Creating a Tax Space for Social Enterprise
The Cambridge Handbook of Social Enterprise Law (Cambridge University Press 2018) 157 (J. Yockey & B. Means eds.)
17 Pages Posted: 26 Jun 2017 Last revised: 18 Jul 2019
Date Written: June 22, 2017
While still relatively few in number compared to traditional nonprofit and for-profit organizations, the rise of social enterprises represents a possible disruption of not only existing models of doing business but also areas of law that in many respects have seen little fundamental change for decades. One such area is domestic tax law, where social enterprises currently find themselves subject to the rules of for-profit activities and entities. Here, both scholars and policymakers are beginning to ask whether it is either necessary or desirable to modify existing tax provisions to better accommodate social enterprise: that is, whether to create a distinct tax space for social enterprise.

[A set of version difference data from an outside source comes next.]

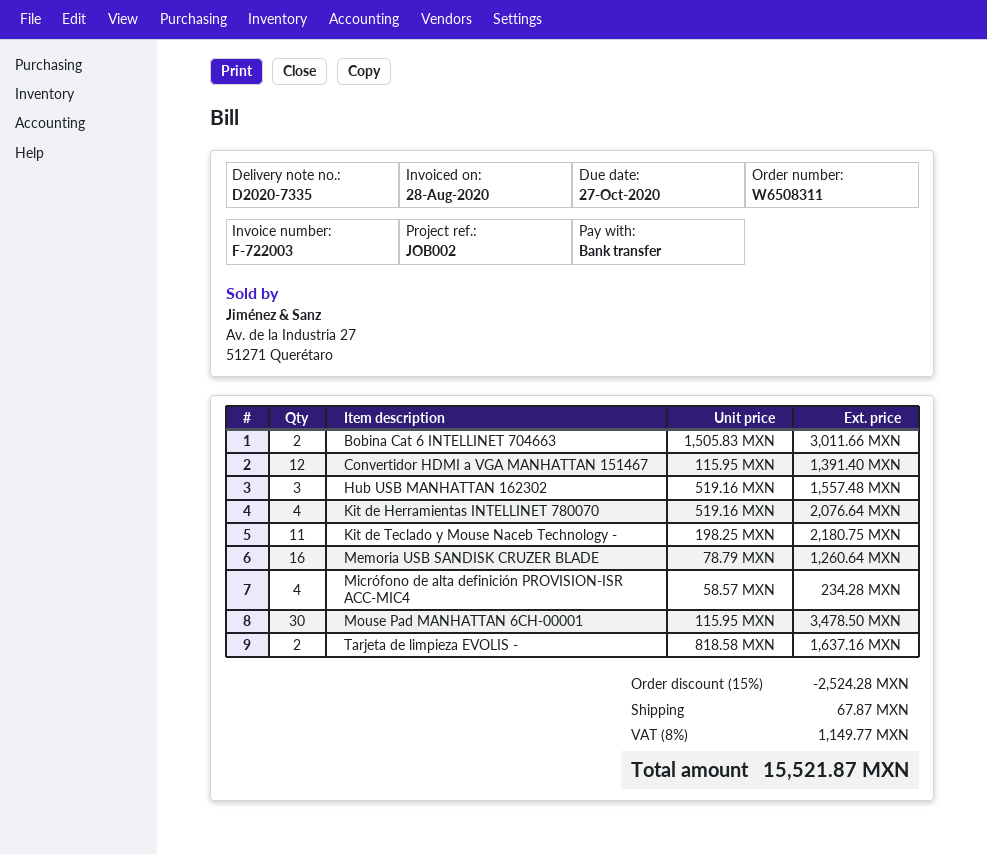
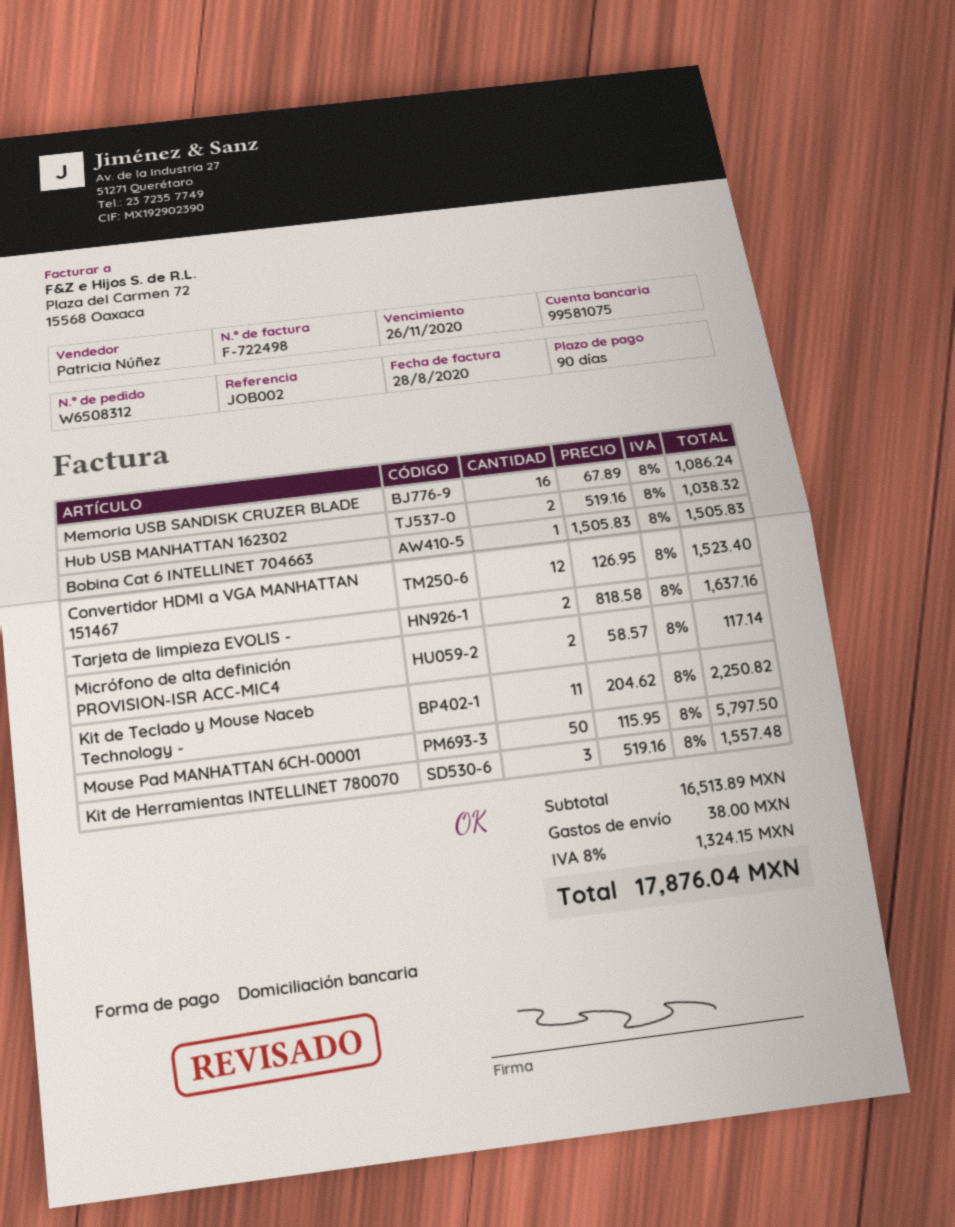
order number: W6508311 -> W6508312
invoice number: F-722003 -> F-722498
due date: 2020-10-27 -> 2020-11-26
payment method: bank transfer -> direct debit
Bobina Cat 6 INTELLINET 704663: 2 x 1505.83 = 3011.66 -> 1 x 1505.83 = 1505.83
Convertidor HDMI a VGA MANHATTAN 151467: 12 x 115.95 = 1391.40 -> 12 x 126.95 = 1523.40
Hub USB MANHATTAN 162302: 3 x 519.16 = 1557.48 -> 2 x 519.16 = 1038.32
Kit de Herramientas INTELLINET 780070: 4 x 519.16 = 2076.64 -> 3 x 519.16 = 1557.48
Kit de Teclado y Mouse Naceb Technology -: 11 x 198.25 = 2180.75 -> 11 x 204.62 = 2250.82
Memoria USB SANDISK CRUZER BLADE: 16 x 78.79 = 1260.64 -> 16 x 67.89 = 1086.24
Micrófono de alta definición PROVISION-ISR ACC-MIC4: 4 x 58.57 = 234.28 -> 2 x 58.57 = 117.14
Mouse Pad MANHATTAN 6CH-00001: 30 x 115.95 = 3478.50 -> 50 x 115.95 = 5797.50
discount: 15% = 2524.28 -> none
shipping: 67.87 -> 38.00
tax: 8% = 1149.77 -> 8% = 1324.15
total: 15521.87 -> 17876.04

This chapter considers some of the initial answers to this question and places them within a larger, tax theory framework in order to advance consideration of this emerging issue. As preliminary matters, I first consider how best to define the term “social enterprise” for purposes of addressing this issue and then describe some of the existing and proposed tax law provisions specifically relating to social enterprises. I dedicate the remainder of the chapter to exploring whether a high-level, theoretical consideration of possible tax provisions focused on such enterprises provides any insight into what provisions may be worth pursuing. Relying primarily on a tax subsidy approach, I conclude that while tax law could be used to incentivize investment in, commitment by, or selection of legal form by social enterprises, limited data and uncertain prospects for designing specific tax provisions that would be likely to achieve the desired goals caution against significant changes at the federal level at this time. Instead, I recommend pursuing experimentation at the state and local level with such provisions to help determine how best to achieve these goals through tax law.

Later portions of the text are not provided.